Una riforma necessaria nella medicina del territorio
Inserendo le esperienze descritte all’interno di una cornice internazionale, il modello di C-PHC rappresenta i principi ispiratori e la direzione del nostro andare promuovendo un’assistenza basata sulla persona, sulle sue reti familiari, e orientata alla comunità. Crediamo che proprio nella attivazione e messa in rete tra servizi e comunità risieda la risolutività delle cure primarie.

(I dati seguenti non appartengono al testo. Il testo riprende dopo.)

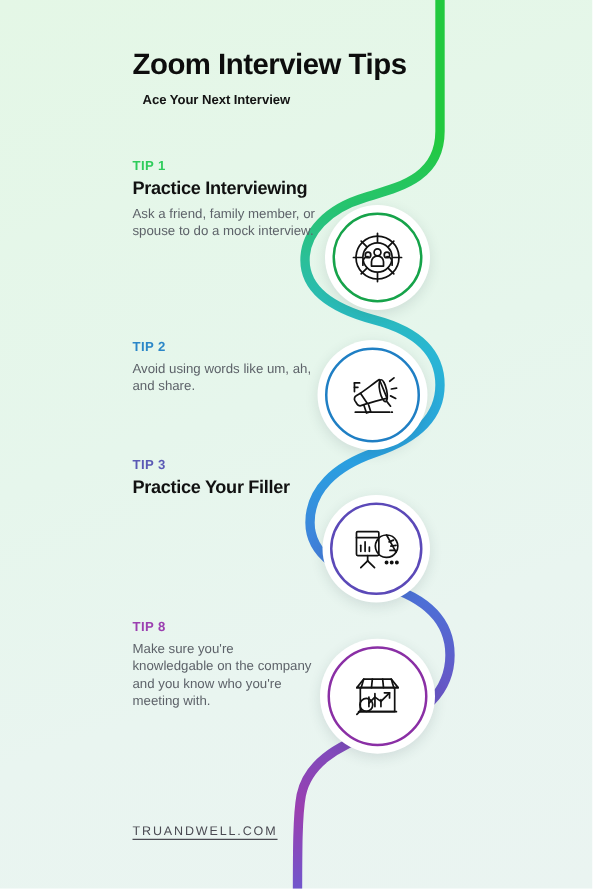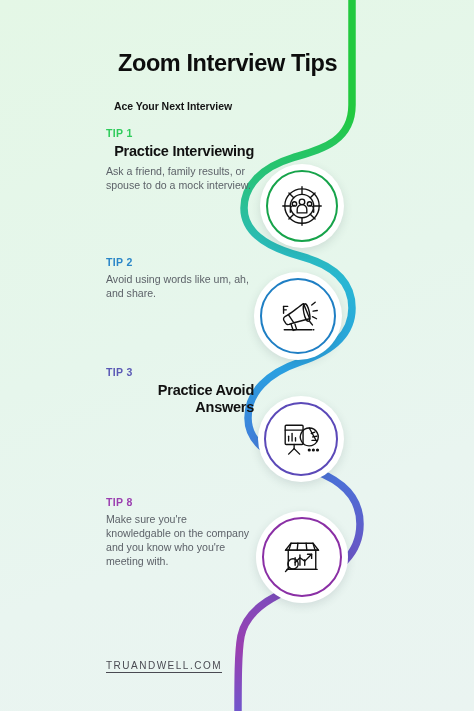--- a/index.html
+++ b/index.html
@@ -41,7 +41,7 @@
     letter-spacing: -0.4px;
     color: #0d0d0d;
     line-height: 1.12;
-    margin: 12px;
+    margin: 0;
     white-space: nowrap;
   }
   .subtitle {

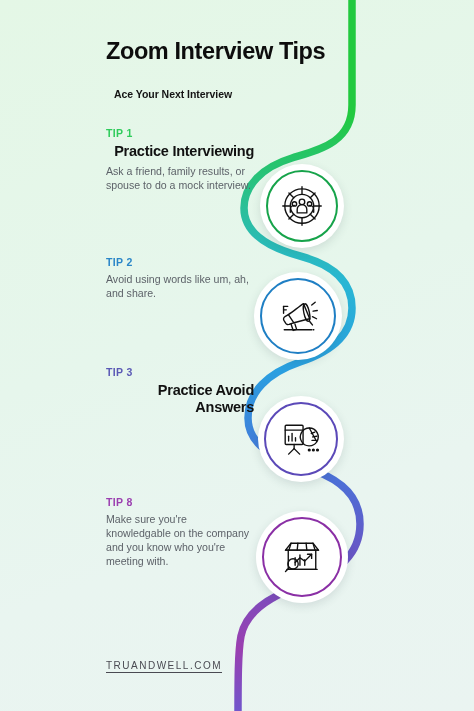--- a/index.html
+++ b/index.html
@@ -48,7 +48,7 @@
     font-size: 10.5px;
     font-weight: 700;
     color: #141414;
-    margin: 24px 0 0 8px;
+    margin: 10px 0 0 8px;
     letter-spacing: -0.05px;
   }
 

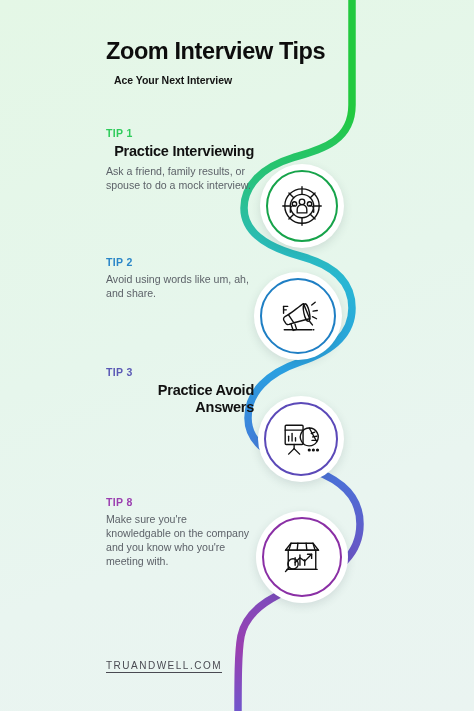--- a/index.html
+++ b/index.html
@@ -71,7 +71,6 @@
     line-height: 1.18;
     letter-spacing: -0.25px;
     margin: 0 0 4px 0;
-    text-align: right;
   }
   .tip-body {
     font-size: 10.6px;

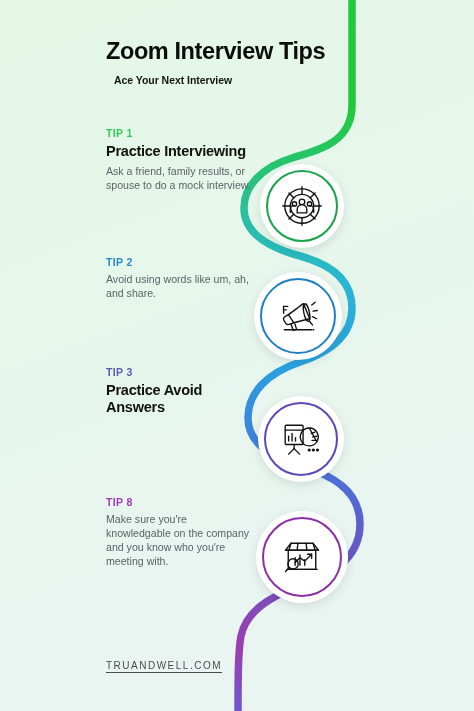--- a/index.html
+++ b/index.html
@@ -173,7 +173,7 @@
   <div class="tip tip-1">
     <div class="tip-label" style="color:#2ecc5b">TIP 1</div>
     <div class="tip-heading">Practice Interviewing</div>
-    <div class="tip-body">Ask a friend, family results, or spouse to do a mock interview.</div>
+    <div class="tip-body">Ask a friend, family member, or spouse to do a mock interview.</div>
   </div>
 
   <div class="tip tip-2">

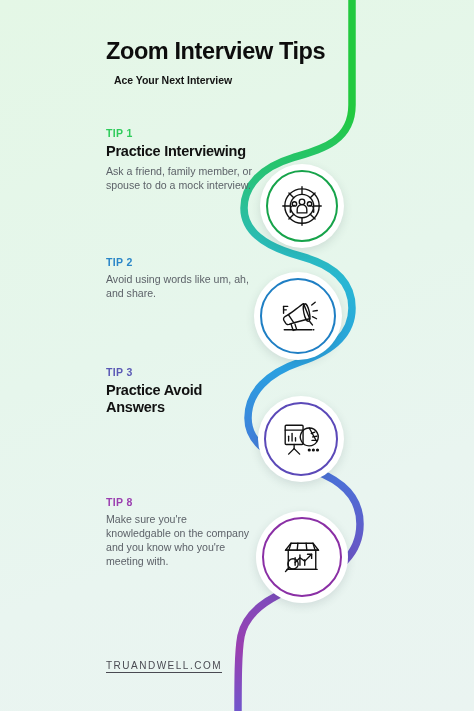--- a/index.html
+++ b/index.html
@@ -80,7 +80,7 @@
   }
 
   .tip-1 { top: 127px; }
-  .tip-2 { top: 256px; }
+  .tip-2 { top: 272px; }
   .tip-3 { top: 366px; }
   .tip-4 { top: 496px; }
 

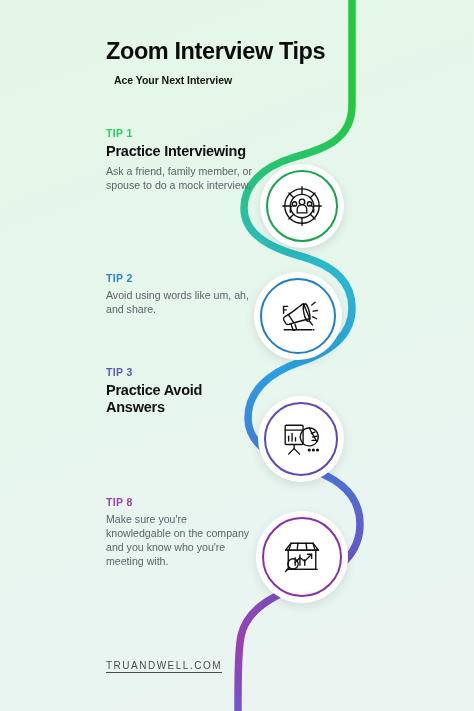--- a/index.html
+++ b/index.html
@@ -183,7 +183,7 @@
 
   <div class="tip tip-3">
     <div class="tip-label" style="color:#5a59b5">TIP 3</div>
-    <div class="tip-heading">Practice Avoid Answers</div>
+    <div class="tip-heading">Practice Your Filler</div>
   </div>
 
   <div class="tip tip-4">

In questo senso le case della salute rappresentano un importante contenitore strutturale e virtuale e di professionisti, un attivatore di idee e di risorse, nel rafforzamento o nella creazione di una rete di attori e servizi in un territorio.
L’esperienza che abbiamo provato a raccontare mostra come la gestione dell’emergenza pandemica, nella sua complessità, abbia favorito nel nostro territorio un dialogo tra professionisti rafforzando reti già esistenti, favorendo connessioni e stimolando l’attivazione di risorse comunitarie. In questo contesto anche la figura del medico di medicina generale si rinnova attraverso la contaminazione con le altre figure professionali e la sperimentazione di nuove modalità di assistenza.